» Materials provided:
──────

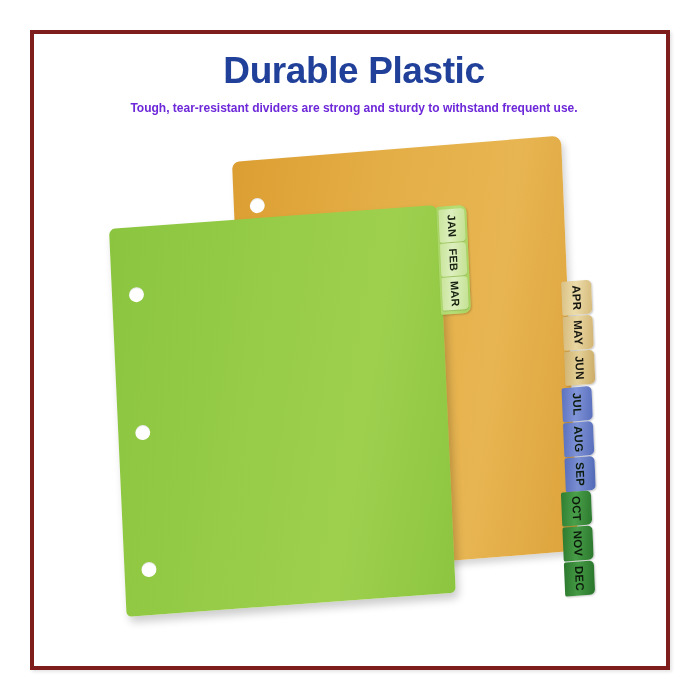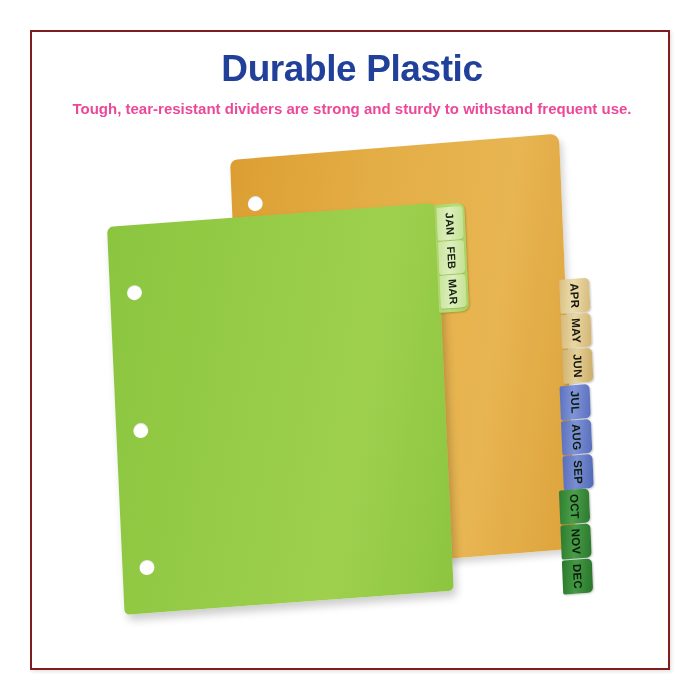--- a/index.html
+++ b/index.html
@@ -30,7 +30,7 @@
     width: 640px;
     height: 640px;
     background: #ffffff;
-    border: 2px solid #7f1d1d;
+    border: 4px solid #7f1d1d;
     box-shadow: 2px 2px 3px rgba(0,0,0,0.10);
     box-sizing: border-box;
     overflow: hidden;

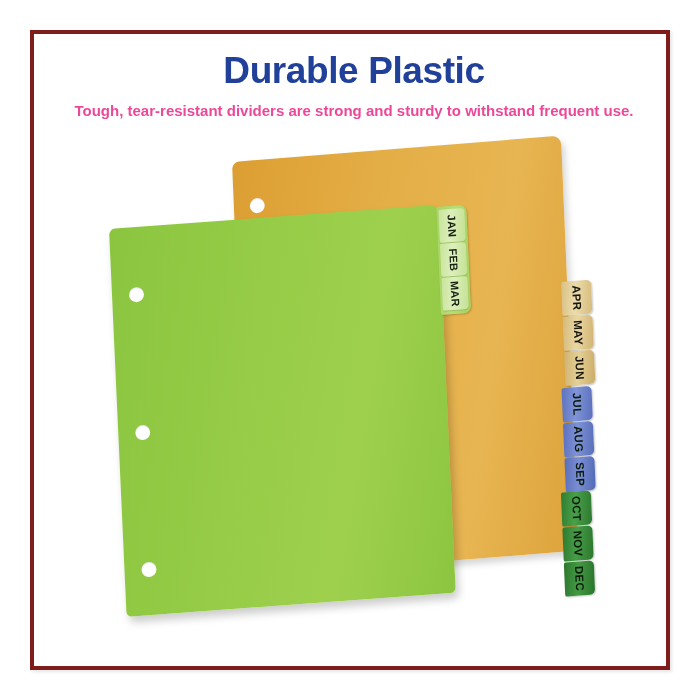--- a/index.html
+++ b/index.html
@@ -54,8 +54,8 @@
     padding: 0;
   }
   #subhead {
-    color: #ec4899;
-    font-size: 15px;
+    color: #6d28d9;
+    font-size: 12px;
     font-weight: bold;
     line-height: 1.33;
     margin: 10px 22px 0 22px;

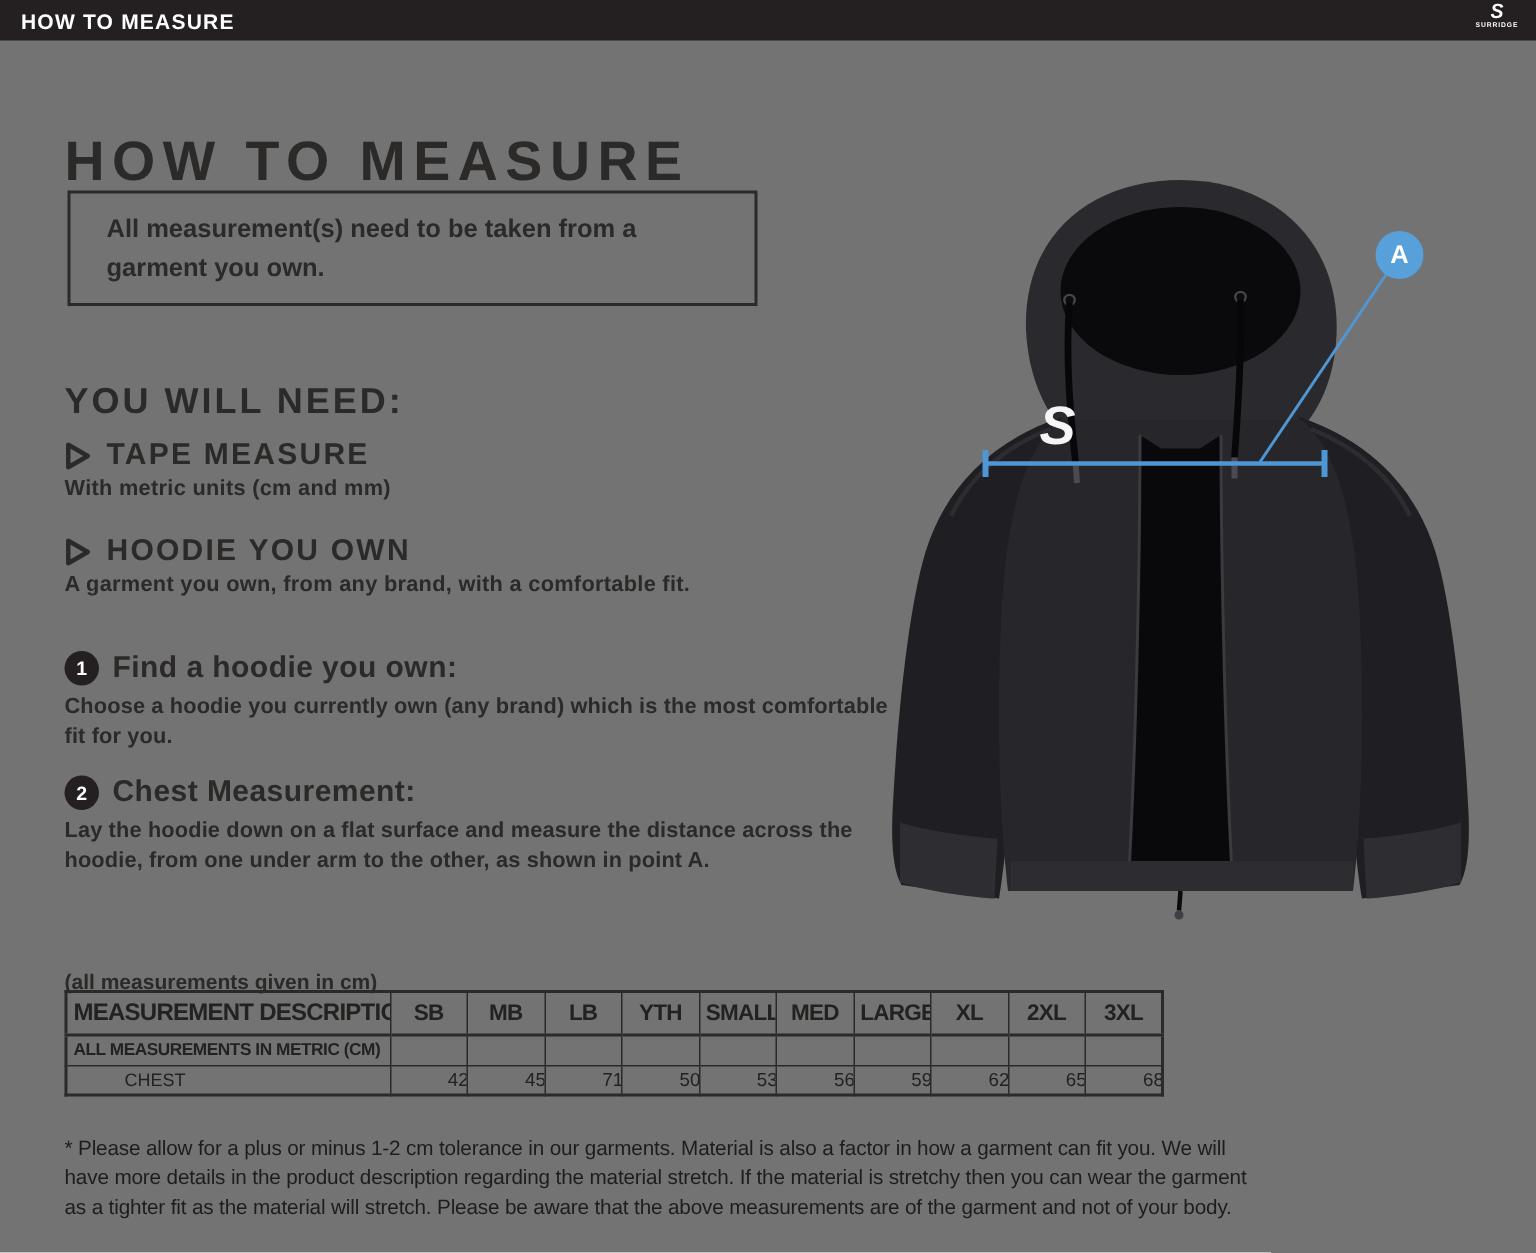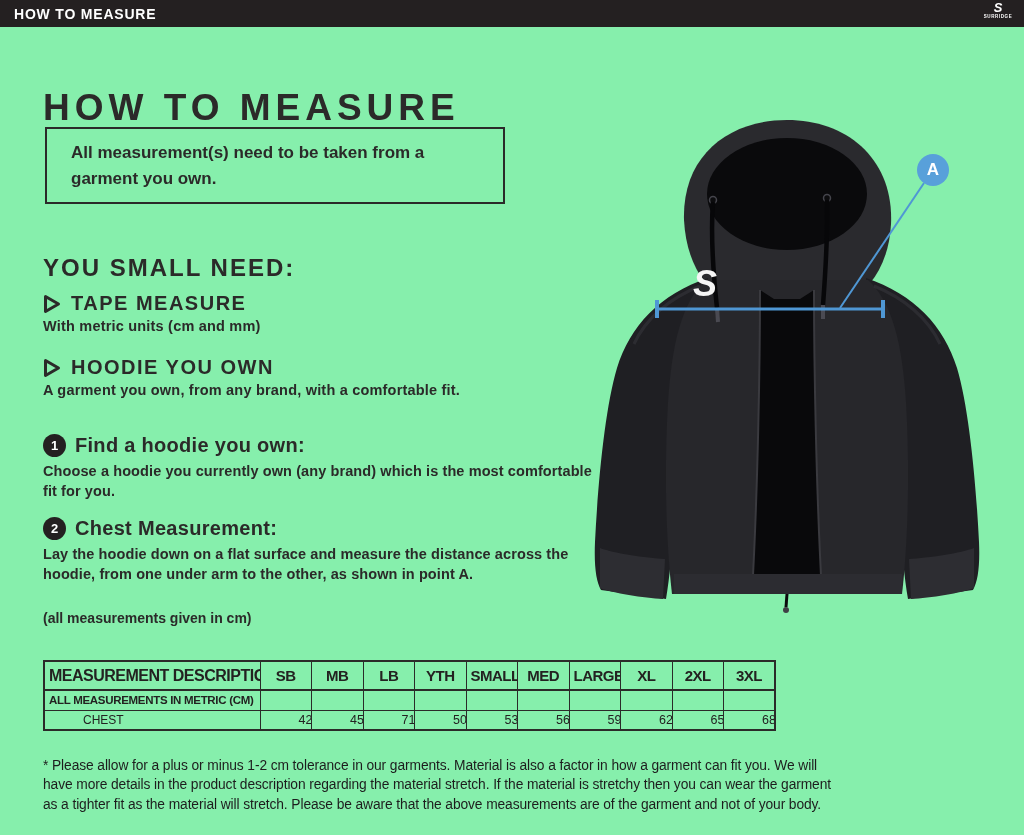--- a/index.html
+++ b/index.html
@@ -3,7 +3,7 @@
 <meta charset="utf-8">
 <style>
   html,body{margin:0;padding:0;background:#fff;}
-  .canvas{position:relative;width:1024px;height:835px;background:#86efac;overflow:hidden;
+  .canvas{position:relative;width:1024px;height:835px;background:#737373;overflow:hidden;
           font-family:"Liberation Sans",sans-serif;color:#2b2a29;}
 
   

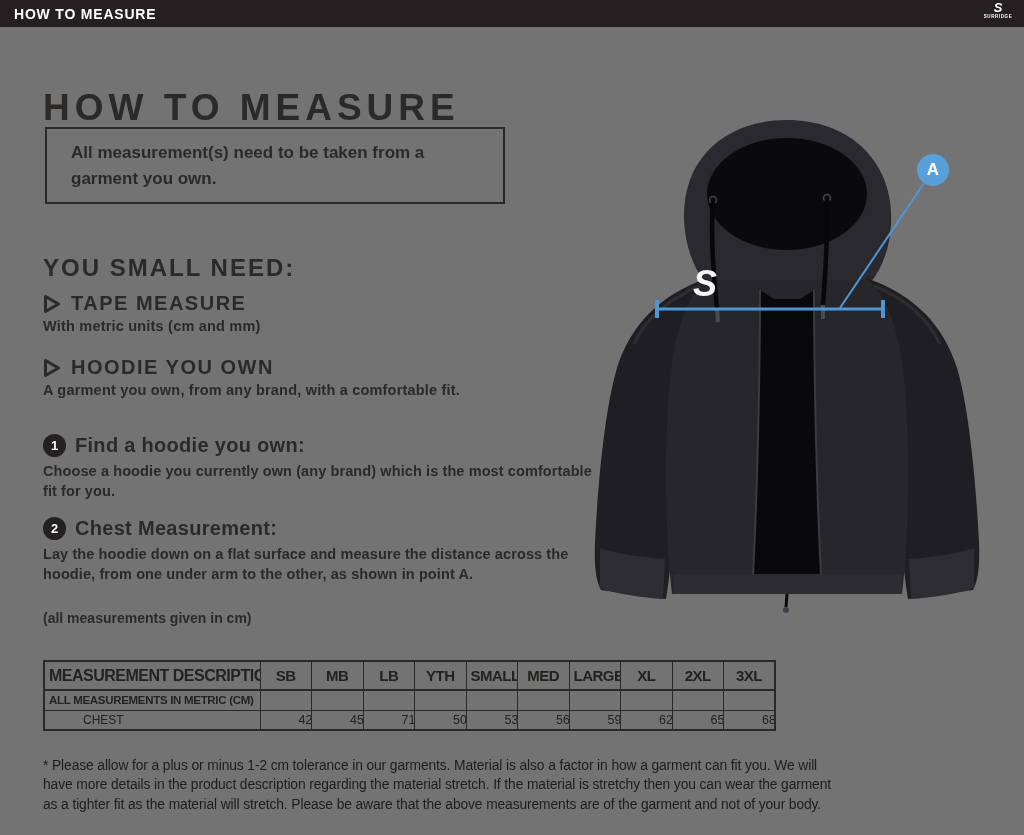--- a/index.html
+++ b/index.html
@@ -85,7 +85,7 @@
     <span>All measurement(s) need to be taken from a garment you own.</span>
   </div>
 
-  <h2 class="h2-need">YOU SMALL NEED:</h2>
+  <h2 class="h2-need">YOU WILL NEED:</h2>
 
   <div class="need-item" id="need-1">
     <div class="row">

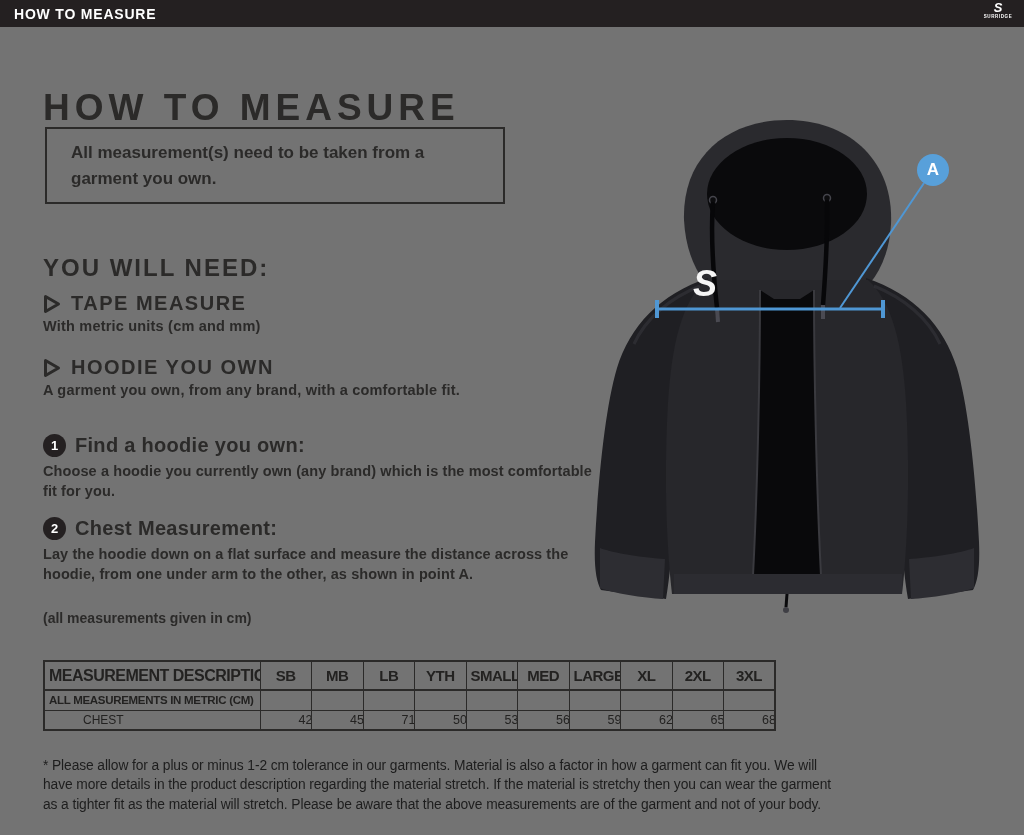--- a/index.html
+++ b/index.html
@@ -38,7 +38,7 @@
 
   .h2-chart{position:absolute;left:43px;top:610px;display:flex;align-items:baseline;gap:8px;}
   .h2-chart .big{font-size:27px;font-weight:bold;letter-spacing:2px;}
-  .h2-chart .small{font-size:14px;font-weight:bold;}
+  .h2-chart .small{font-size:14px;font-weight:bold;margin-top:36px;}
 
   
   .size-table{position:absolute;left:43px;top:660px;width:733px;border-collapse:collapse;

──────

» What is being asked: Reproduce the full listing above verbatim, with no pictures included.

» Task result:
--- a/index.html
+++ b/index.html
@@ -30,7 +30,7 @@
     width: 640px;
     height: 640px;
     background: #ffffff;
-    border: 2px solid #7f1d1d;
+    border: 4px solid #7f1d1d;
     box-shadow: 2px 2px 3px rgba(0,0,0,0.10);
     box-sizing: border-box;
     overflow: hidden;

--- a/index.html
+++ b/index.html
@@ -54,8 +54,8 @@
     padding: 0;
   }
   #subhead {
-    color: #ec4899;
-    font-size: 15px;
+    color: #6d28d9;
+    font-size: 12px;
     font-weight: bold;
     line-height: 1.33;
     margin: 10px 22px 0 22px;

--- a/index.html
+++ b/index.html
@@ -3,7 +3,7 @@
 <meta charset="utf-8">
 <style>
   html,body{margin:0;padding:0;background:#fff;}
-  .canvas{position:relative;width:1024px;height:835px;background:#86efac;overflow:hidden;
+  .canvas{position:relative;width:1024px;height:835px;background:#737373;overflow:hidden;
           font-family:"Liberation Sans",sans-serif;color:#2b2a29;}
 
   

--- a/index.html
+++ b/index.html
@@ -85,7 +85,7 @@
     <span>All measurement(s) need to be taken from a garment you own.</span>
   </div>
 
-  <h2 class="h2-need">YOU SMALL NEED:</h2>
+  <h2 class="h2-need">YOU WILL NEED:</h2>
 
   <div class="need-item" id="need-1">
     <div class="row">

--- a/index.html
+++ b/index.html
@@ -38,7 +38,7 @@
 
   .h2-chart{position:absolute;left:43px;top:610px;display:flex;align-items:baseline;gap:8px;}
   .h2-chart .big{font-size:27px;font-weight:bold;letter-spacing:2px;}
-  .h2-chart .small{font-size:14px;font-weight:bold;}
+  .h2-chart .small{font-size:14px;font-weight:bold;margin-top:36px;}
 
   
   .size-table{position:absolute;left:43px;top:660px;width:733px;border-collapse:collapse;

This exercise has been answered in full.